A simplified code snippet that exemplifies the intra-process structure:

import com.twitter.finagle.Mysql
import com.twitter.finagle.mysql
import com.twitter.finagle.Service
import com.twitter.finagle.Http
import com.twitter.finagle.http
import com.twitter.util.Future

val client: Service[mysql.Request, mysql.Result] =
  Mysql.client.newService(...)

val service: Service[http.Request, http.Response] =
  new Service[http.Request, http.Response] {
    def apply(req: http.Request): Future[http.Response] = {
      client(...).map(req: mysql.Result => http.Response())
    }
  }

val server = Http.server.serve(..., service)
[1]“Chained” in this context means that calling Future#raise will reach the interrupt handler on the Future that represents the RPC call to the client. This is clearly the case in the above example where the call to the client is indeed the returned Future. However, this will still hold if the client call was in the context of a Future combinator (e.g. Future#select, Future#join, etc.)

This is the source of the CancelledRequestException – when a Finagle client receives the cancellation interrupt while a request is pending, it fails that request with this exception. A special case of this is when a request is in the process of establishing a session and is instead interrupted with a CancelledConnectionException

Note, in mux, when work is interrupted/cancelled on behalf of a request we encode this failure with a ClientDiscardedRequestException. The concept is the same as above though.

Server operators may prefer to measure their server side success rates excluding these classes of exceptions. The rationale is that these failures don’t necessarily represent a server side issue and are dependent on client side configuration (e.g. timeouts). The recommended way to achieve this is to configure a custom com.twitter.finagle.service.ResponseClassifier via $Protocol.server.withResponseClassifier(…).
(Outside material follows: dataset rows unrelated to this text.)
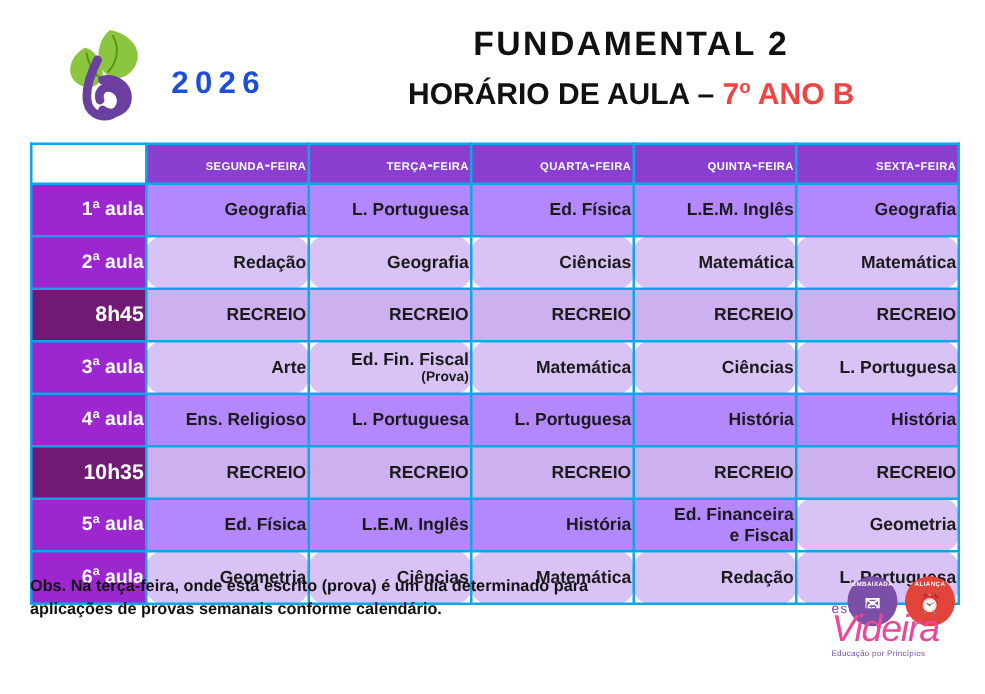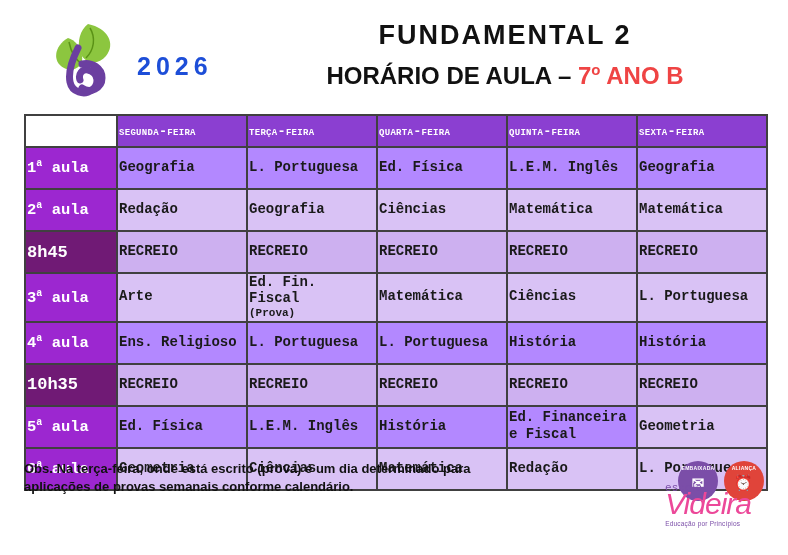--- a/index.html
+++ b/index.html
@@ -77,24 +77,24 @@
   
   table.schedule {
     position: absolute;
     left: 24px;
     top: 114px;
     border-collapse: collapse;
     width: 744px;
     table-layout: fixed;
   }
   table.schedule td, table.schedule th {
-    border: 2px solid #404040;
-    text-align: left;
+    border: 2px solid #0ea5e9;
+    text-align: right;
     vertical-align: middle;
-    font-family: Liberation Mono, monospace;
+    font-family: Liberation Sans, sans-serif;
   }
   th.corner {
     width: 88px;
     background: #ffffff;
     border: none;
   }
   th.dayhead {
     background: #8b3fd1;
     color: #ffffff;
     font-size: 13.5px;
@@ -119,20 +119,21 @@
   td.cell {
     background: #b388ff;
     color: #1a1a1a;
     font-size: 14px;
     font-weight: bold;
     height: 38px;
     line-height: 1.12;
   }
   td.cell.light {
     background: #d9c2f5;
+    border-radius: 13px;
   }
   td.cell .sub {
     display: block;
     font-size: 11px;
     font-weight: bold;
     margin-top: 1px;
   }
   tr.break td.cell {
     background: #cdb0f0;
   }

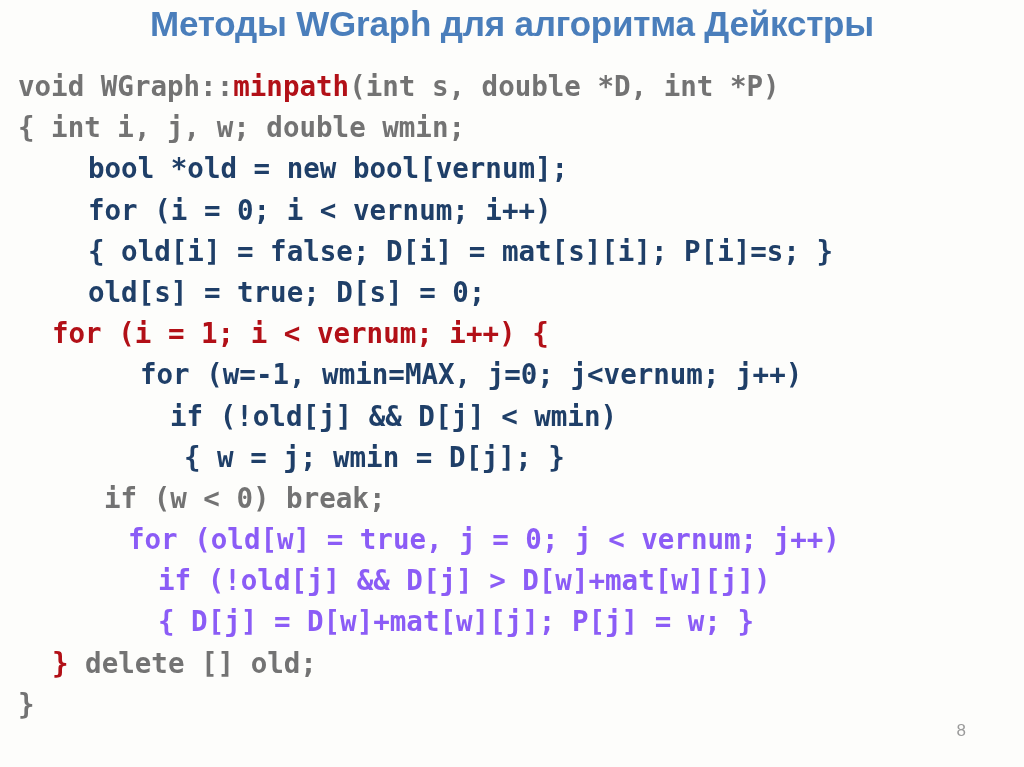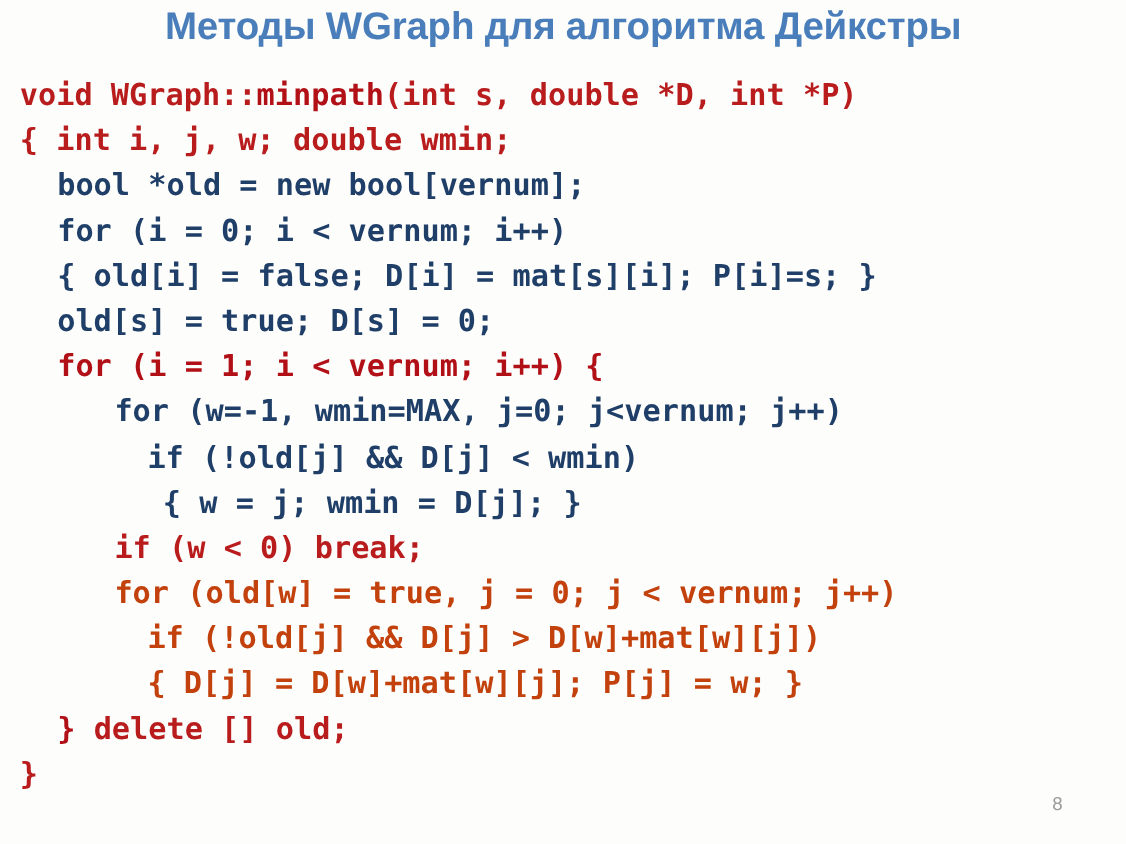--- a/index.html
+++ b/index.html
@@ -54,24 +54,24 @@
 
   .code-line {
     display: block;
     white-space: pre;
     height: 41.2px;
     line-height: 41.2px;
     font-family: "DejaVu Sans Mono", "Liberation Mono", monospace;
   }
 
   
-  .c-black  { color: #b91c1c; }
-  .c-blue   { color: #1f3f68; }
+  .c-black  { color: #737373; }
+  .c-blue   { color: #1f3f68; margin-left: 36px; }
   .c-red    { color: #b21017; text-align: right; }
-  .c-olive  { color: #c2410c; }
+  .c-olive  { color: #8b5cf6; margin-left: 24px; }
 
   
   .w-bold   { font-weight: bold; }
 
   .seg { white-space: pre; }
 
   
   .page-number {
     position: absolute;
     right: 58px;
An important note is that these failures may sometimes show up in client stats! The interrupt will propagate through the call graph until it finds an unsatisfied future. In some cases, that outstanding future will have originated from a client backend within a server (i.e. Finagle Client in the topology above). Thus, when the interrupt reaches the client future, all references to the future will see the interrupt with the cancellation exception.

You can disable this behavior by using the MaskCancelFilter:

import com.twitter.finagle.filter.MaskCancelFilter
import com.twitter.finagle.Http
import com.twitter.finagle.http.

val service: Service[http.Request, http.Response] =
  Http.client.newService("http://twitter.com")
val masked = new MaskCancelFilter[http.Request, http.Response]

val maskedService = masked.andThen(service)

Note

Most protocols do not natively support request cancellations (though modern RPC protocols like Mux do). In practice, this means that for these protocols, we need to disconnect the client to signal cancellation, which in turn can cause undue connection churn.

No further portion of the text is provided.